22 Jan DID MINNEAPOLIS FED PRESIDENT KASHKARI VALIDATE YESTERDAY’S REMARKS?
Minneapolis Fed President Neel Kashkari made comments that’s validated many of yesterday’s remarks stating hedge funds and “other investment vehicles” are the primary reasons for the illiquidity in the repo market. Kashkari further opined one of the greatest risks is the failure of a clearing house, a failure that creates a systemic issue for the markets, a view that I also previously and rhetorically espoused.
The primary reason for this illiquidity…leverage and the use of derivatives and liquidity requests that could not be met because of illiquid investments.

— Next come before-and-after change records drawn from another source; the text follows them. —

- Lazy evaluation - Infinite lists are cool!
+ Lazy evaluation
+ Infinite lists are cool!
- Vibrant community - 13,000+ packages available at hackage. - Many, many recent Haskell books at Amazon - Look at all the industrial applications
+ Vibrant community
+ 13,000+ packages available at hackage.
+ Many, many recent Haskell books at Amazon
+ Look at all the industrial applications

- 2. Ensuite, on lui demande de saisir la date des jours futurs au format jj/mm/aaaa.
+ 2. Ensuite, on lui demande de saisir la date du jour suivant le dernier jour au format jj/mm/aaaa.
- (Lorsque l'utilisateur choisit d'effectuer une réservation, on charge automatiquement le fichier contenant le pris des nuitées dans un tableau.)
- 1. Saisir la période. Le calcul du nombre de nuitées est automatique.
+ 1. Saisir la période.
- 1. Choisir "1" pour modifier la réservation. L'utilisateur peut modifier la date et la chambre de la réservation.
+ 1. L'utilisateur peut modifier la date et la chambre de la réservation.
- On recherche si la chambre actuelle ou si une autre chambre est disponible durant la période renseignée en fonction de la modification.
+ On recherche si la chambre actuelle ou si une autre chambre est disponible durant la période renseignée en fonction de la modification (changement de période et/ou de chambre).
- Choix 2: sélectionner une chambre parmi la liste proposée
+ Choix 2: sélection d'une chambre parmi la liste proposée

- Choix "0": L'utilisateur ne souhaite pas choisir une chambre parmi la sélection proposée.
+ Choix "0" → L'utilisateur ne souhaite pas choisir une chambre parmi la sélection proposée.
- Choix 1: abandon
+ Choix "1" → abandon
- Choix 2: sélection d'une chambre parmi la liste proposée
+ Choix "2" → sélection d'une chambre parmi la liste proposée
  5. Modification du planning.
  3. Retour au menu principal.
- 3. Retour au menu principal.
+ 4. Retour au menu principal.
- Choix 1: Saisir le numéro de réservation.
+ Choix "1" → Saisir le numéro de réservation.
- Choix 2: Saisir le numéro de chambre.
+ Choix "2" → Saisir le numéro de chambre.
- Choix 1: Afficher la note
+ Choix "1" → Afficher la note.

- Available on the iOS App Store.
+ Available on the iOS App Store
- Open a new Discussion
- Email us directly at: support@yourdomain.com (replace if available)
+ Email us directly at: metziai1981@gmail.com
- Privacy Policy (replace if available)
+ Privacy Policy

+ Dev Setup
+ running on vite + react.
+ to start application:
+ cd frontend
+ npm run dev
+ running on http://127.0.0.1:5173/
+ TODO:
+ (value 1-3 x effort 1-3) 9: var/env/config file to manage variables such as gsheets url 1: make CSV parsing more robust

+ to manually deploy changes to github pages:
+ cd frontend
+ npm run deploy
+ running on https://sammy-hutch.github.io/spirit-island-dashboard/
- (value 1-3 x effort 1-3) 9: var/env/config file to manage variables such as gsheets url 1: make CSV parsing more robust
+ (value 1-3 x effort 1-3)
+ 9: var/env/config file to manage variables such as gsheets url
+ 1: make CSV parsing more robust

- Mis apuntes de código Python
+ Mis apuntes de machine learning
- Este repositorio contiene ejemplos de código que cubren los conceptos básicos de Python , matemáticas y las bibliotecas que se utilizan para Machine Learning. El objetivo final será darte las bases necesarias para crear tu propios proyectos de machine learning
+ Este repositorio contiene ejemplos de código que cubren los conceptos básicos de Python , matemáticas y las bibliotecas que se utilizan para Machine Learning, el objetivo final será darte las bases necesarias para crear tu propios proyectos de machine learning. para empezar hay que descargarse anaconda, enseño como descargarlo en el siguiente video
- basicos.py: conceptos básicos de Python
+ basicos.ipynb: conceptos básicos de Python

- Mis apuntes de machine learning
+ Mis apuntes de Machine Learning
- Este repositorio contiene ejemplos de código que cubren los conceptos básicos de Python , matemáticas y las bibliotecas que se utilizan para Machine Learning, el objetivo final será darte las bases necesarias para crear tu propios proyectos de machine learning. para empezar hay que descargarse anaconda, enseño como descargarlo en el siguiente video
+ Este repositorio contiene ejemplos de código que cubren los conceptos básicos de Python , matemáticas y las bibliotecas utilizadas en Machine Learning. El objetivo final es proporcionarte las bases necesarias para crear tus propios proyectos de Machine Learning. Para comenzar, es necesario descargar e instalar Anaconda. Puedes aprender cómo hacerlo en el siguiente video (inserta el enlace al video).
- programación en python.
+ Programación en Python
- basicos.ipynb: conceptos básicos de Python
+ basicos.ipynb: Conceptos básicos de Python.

The Federal Reserve reported to avert a year end liquidity crunch it pumped $256 billion into the repurchase markets, consequences that are now being felt across the globe including a massive shift of passive funds into equity indexes and the upending of the economics of “cross border investment funds.”
Wow! Like most I hope the regulatory entities will act proactively.
Speaking of markets, equities traded lower on headlines that a deadly respiratory illness that originated in China has migrated to the US, spurring economic concerns. Many are comparing this potential outbreak to that of SARS 17 years ago but it is my understanding it is not as dangerous as SARS.
Historically health issues are nothing other than noise.
Speaking of noise, the impeachment trial opened yesterday and acquittal is almost viewed as a certainty. The question at hand is the political repercussions. All must remember pocket book issues dominate national elections and at this juncture such is over riding all other issues.
Speaking of pocket book issues, several high-profile earnings releases were mixed. I am certain the interpretation of the results will change throughout the day.
Will the prevailing sense of complacency soon be shattered? As widely discussed the S & P has not had a 1% down day for 71 sessions. Historically volatility proceeds a period of quietness.
Last night the foreign markets were mixed. London was down 0.14%, Paris up 0.09% and Frankfurt up 0.16%. China was 0.28%, Japan up 0.70% and Hang Sang up 1.27%.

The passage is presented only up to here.